Elevação da taxa Selic reposiciona preço dos imóveis para cima

Redação Capitalist

Casa à venda em Silver Spring, Maryland, 30 de dezembro de 2015. REUTERS/Gary Cameron

A Selic, ou seja, a taxa básica de juros, ocorrida esta semana, quando o Copom (Comitê de Política Monetária) subiu de 2% para 2,75% ao ano, e isso tende a aumentar  também o preço dos imóveis, visto que o financiamento é atrelado aos juros da economia.

Em tese, significa dizer que os bancos poderão, de maneira geral, reajustar o custo do crédito em 0,75 pontos percentuais, que foi a elevação que o Copom implementou para a Selic.

Porém, na prática, a instituição financeira poderá incrementar um pouco a mais sua taxa interna para, assim, cobrir o custo da inadimplência. É a velha máxima: o bom pagador paga pelo mau pagador.

Antes da elevação da Selic, promovida na última quarta (17), a taxa de juros estava no menor patamar da história e os financiamentos de imóveis estavam mais baratos.Elevação da taxa Selic reposiciona preço dos imóveis para cima

Imóveis

Atualmente, para alguém com 30 anos conseguir comprar um imóvel de 400 mil reais na Caixa, precisa de uma renda familiar de cerca de 9 mil reais. Em 2017, essa mesma família apenas conseguia adquirir um imóvel de pouco mais de 300 mil com esse valor.

O patamar anterior deu incentivo ao setor imobiliário para se aquecer, mesmo em plena pandemia. Mas, para quem está pensando em comprar casa ou apartamento em 2021, fica a dúvida: os preços devem subir?

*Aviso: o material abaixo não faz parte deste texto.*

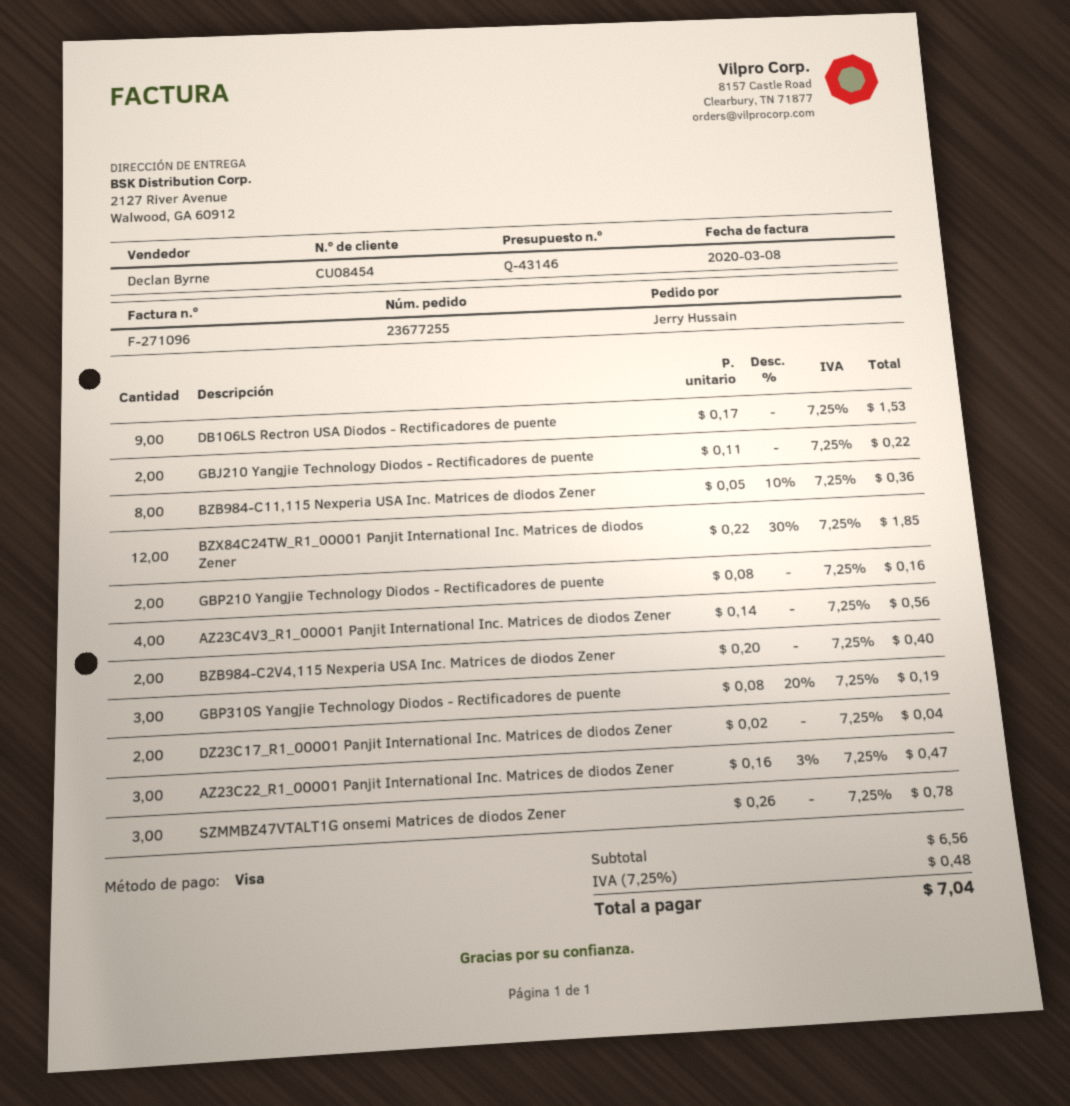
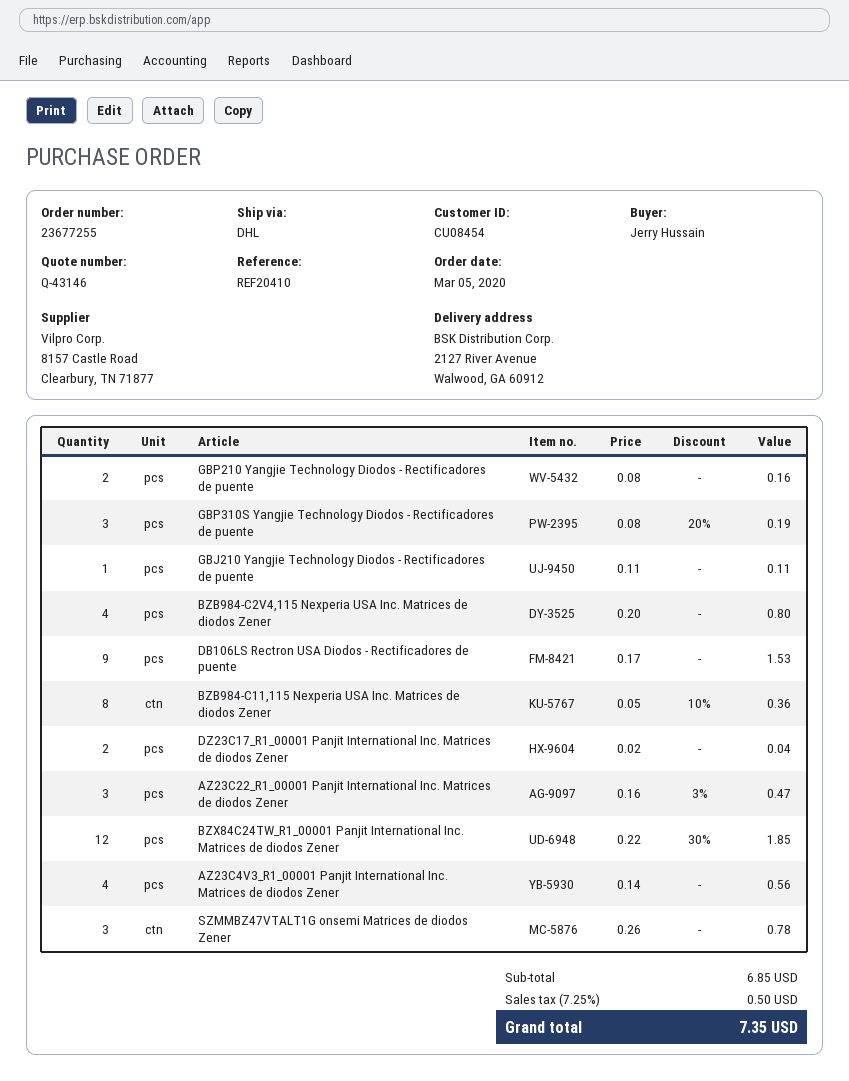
GBJ210 Yangjie Technology Diodos - Rectificadores de puente: 2 x 0.11 = 0.22 -> 1 x 0.11 = 0.11
BZB984-C2V4,115 Nexperia USA Inc. Matrices de diodos Zener: 2 x 0.20 = 0.40 -> 4 x 0.20 = 0.80
subtotal: 6.56 -> 6.85
tax: 7.25% = 0.48 -> 7.25% = 0.50
total: 7.04 -> 7.35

Neste ambiente de incerteza, diante de uma segunda onda da covid-19, é o momento de se comprometer com prestações? Essas questões devem ser ponderadas na hora da compra.

As perspectivas de alta do preços dos imóveis reforçam a visão sobre o momento propício para a compra. Nos últimos meses, o segmento de construção apresenta forte pressão de preços dos insumos.

Selic

Alguns materiais de construção chegaram a registrar 60% de aumento no valor. Esse aumento de custos vem se refletindo nos preços dos imóveis, que começaram a aumentar a partir de outubro. No acumulado de 2020, o Índice FipeZap acumula alta nominal de 3,21%, acima dos 2,85% esperados para a inflação.

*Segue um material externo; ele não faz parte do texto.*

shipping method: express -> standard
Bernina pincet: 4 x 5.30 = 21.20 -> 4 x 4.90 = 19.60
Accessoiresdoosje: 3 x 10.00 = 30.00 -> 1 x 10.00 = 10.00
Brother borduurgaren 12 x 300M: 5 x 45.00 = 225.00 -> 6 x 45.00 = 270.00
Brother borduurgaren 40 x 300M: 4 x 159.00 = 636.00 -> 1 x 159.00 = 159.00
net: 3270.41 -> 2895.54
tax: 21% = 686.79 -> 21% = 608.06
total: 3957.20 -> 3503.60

Além disso, em grandes cidades, como São Paulo, os preços dos terrenos continuam a subir. Portanto, Lima espera que os imóveis fiquem mais caros no ano que vem.

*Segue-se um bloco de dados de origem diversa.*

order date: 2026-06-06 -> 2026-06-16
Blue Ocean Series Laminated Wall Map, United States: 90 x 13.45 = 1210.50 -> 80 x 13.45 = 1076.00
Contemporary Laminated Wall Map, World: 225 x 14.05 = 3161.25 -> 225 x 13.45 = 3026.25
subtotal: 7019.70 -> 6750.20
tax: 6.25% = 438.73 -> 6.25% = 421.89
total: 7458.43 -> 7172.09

Em 2020, o mercado imobiliário deixou definitivamente para trás a fase negativa registrada nos últimos anos, na qual os preços e os lançamentos registraram queda e as vendas eram mais difíceis. Agora há um movimento natural de recuperação, já que o mercado imobiliário é cíclico.

Entretanto, a nova Selic é um fato novo e junto com a pandemia ninguém sabe ao certo para onde o mercado vai caminhar.